Similar to the process in the beginning of this tutorial for the text scanning endpoint, we will now initialize our Snowflake Connection. Once the session is established, we can query from Snowflake.

connection = snowflake.connector.connect(
  user=os.environ.get('SNOWFLAKE_USER'),
  password=os.environ.get('SNOWFLAKE_PASSWORD'),
  account=os.environ.get('SNOWFLAKE_ACCOUNT'),
  schema=os.environ.get('SNOWFLAKE_SCHEMA'),
  database=os.environ.get('SNOWFLAKE_DATABASE')
)
table_name = os.environ.get('SNOWFLAKE_TABLE')
primary_key = os.environ.get('SNOWFLAKE_PRIMARY_KEY')
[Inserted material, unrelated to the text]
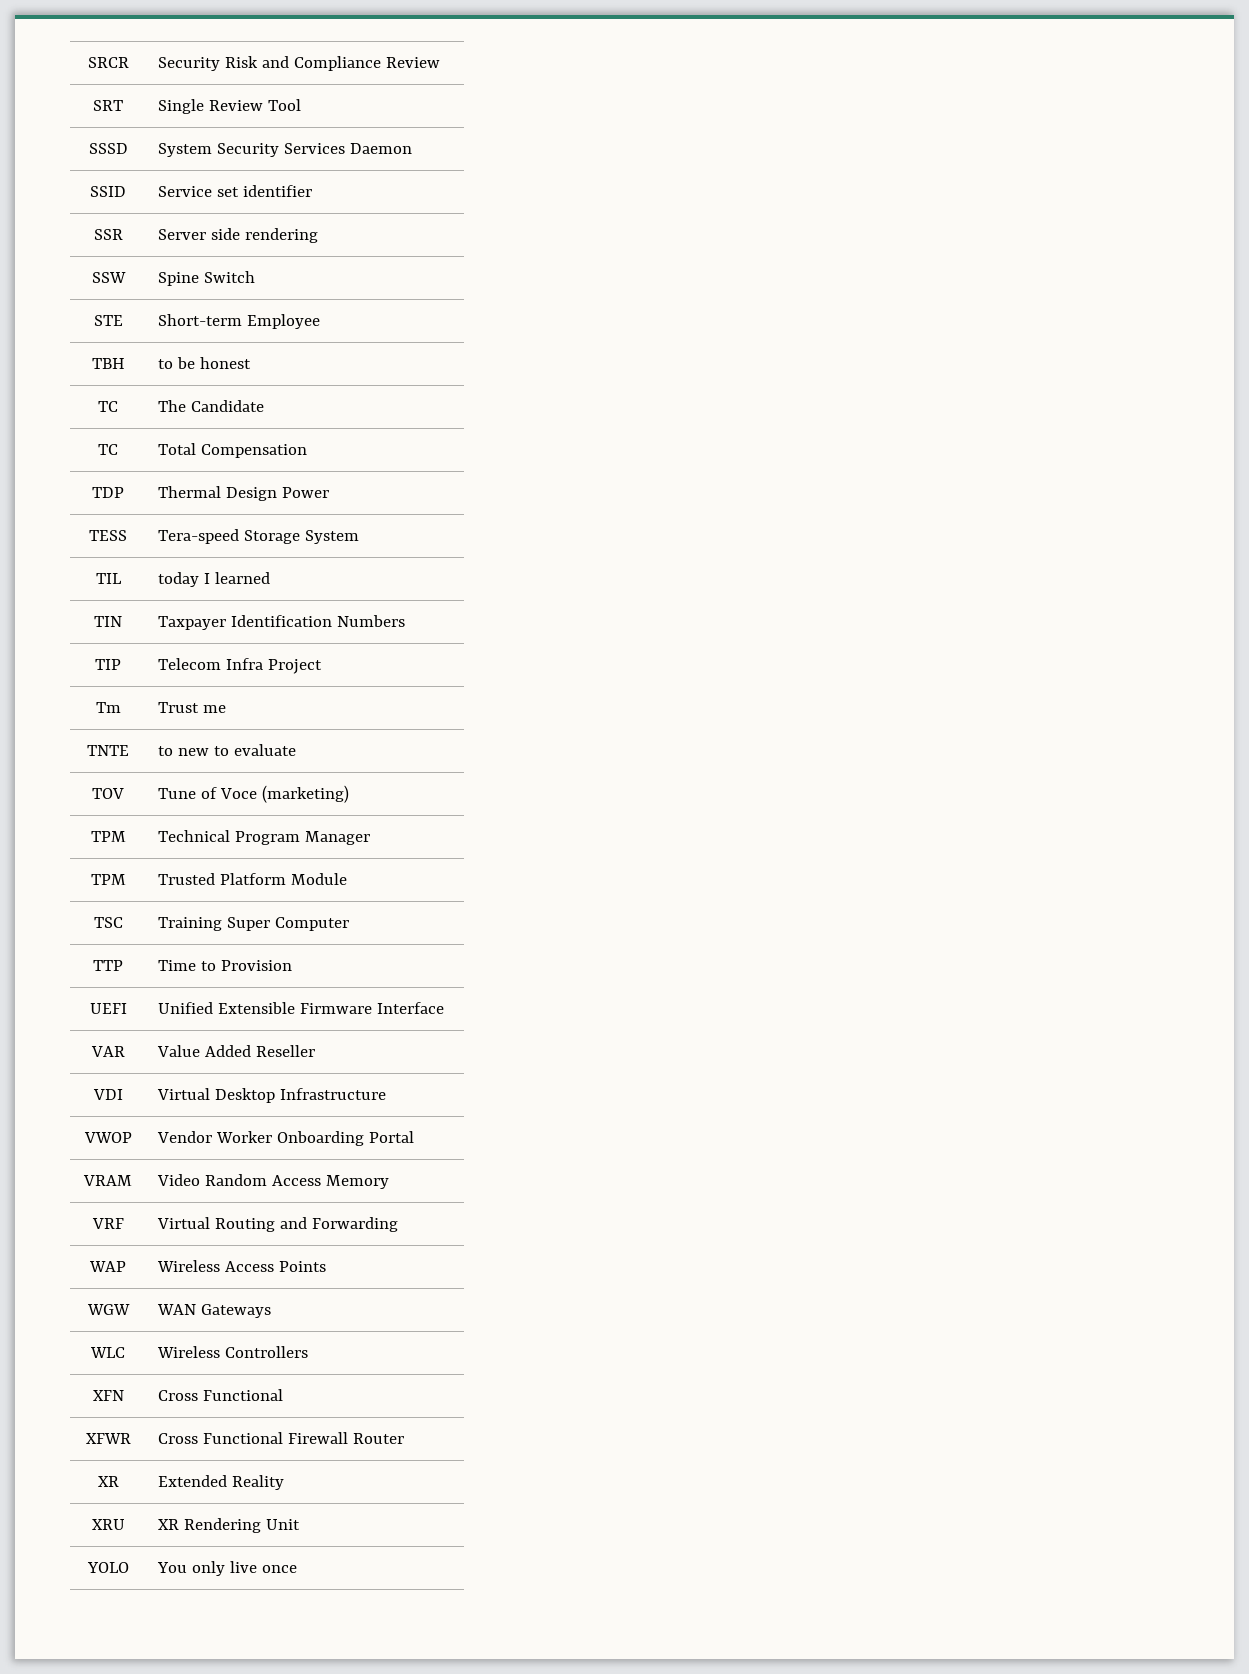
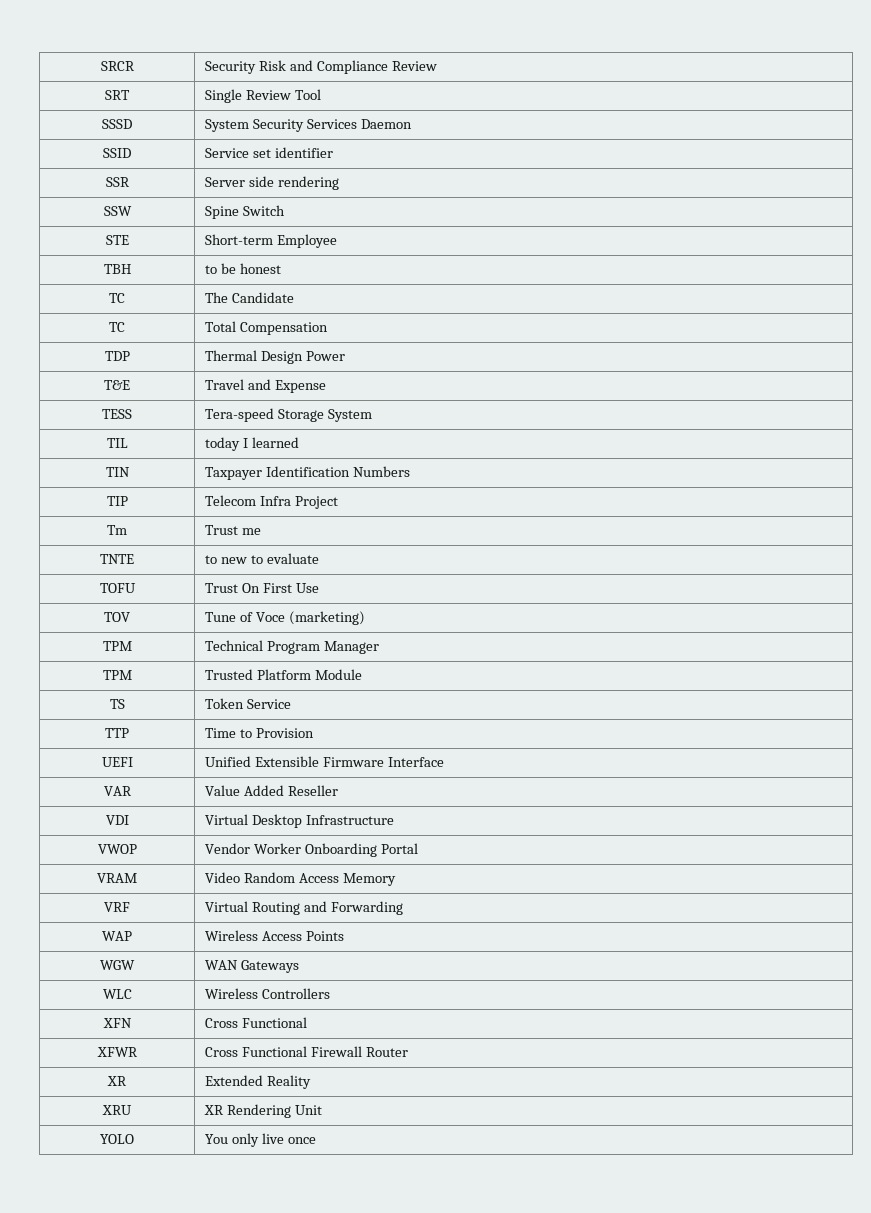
(330, 492) none -> [104,380,130,390] [204,379,326,393] // T&E | Travel and Expense
(297, 750) none -> [99,583,136,593] [204,583,319,593] // TOFU | Trust On First Use
[93,917,123,928] [158,917,350,931] TSC | Training Super Computer -> [109,699,125,709] [204,698,291,709] TS | Token Service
cursor = connection.cursor()

sql = f"""
        SELECT *
        FROM {table_name}
        LIMIT 1000;
        """

cursor.execute(sql)

cols = [i[0] for i in cursor.description]
data = cursor.fetchall()

Now we go through the data and write to a .csv file.

primary_key_col = []

if len(data) == 0:
  raise Exception('Table is empty! No data to scan.')

filename = "nf_snowflake_input-" + str(int(time.time())) + ".csv"  

for col_idx, col in enumerate(columns):
    payload = [str(i[col_idx]) for i in data]   
    with open(filename, 'w') as output_file:
      csv_writer = csv.writer(output_file, delimiter=',')
      csv_writer.writerows(payload)
     
print("Snowflake Data Written to: ", filename)

Begin the file upload process to the Scan API, with the above written .csv file, as shown here.
Once the files have been uploaded, begin using the scan endpoint mentioned here. Note: As can be seen in the documentation, a webhook server is required for the scan endpoint, to which it will send the scanning results. An example webhook server setup can be seen here.
The scanning endpoint will work asynchronously for the files uploaded, so you can monitor the webhook server to see the API responses and file scan findings as they come in.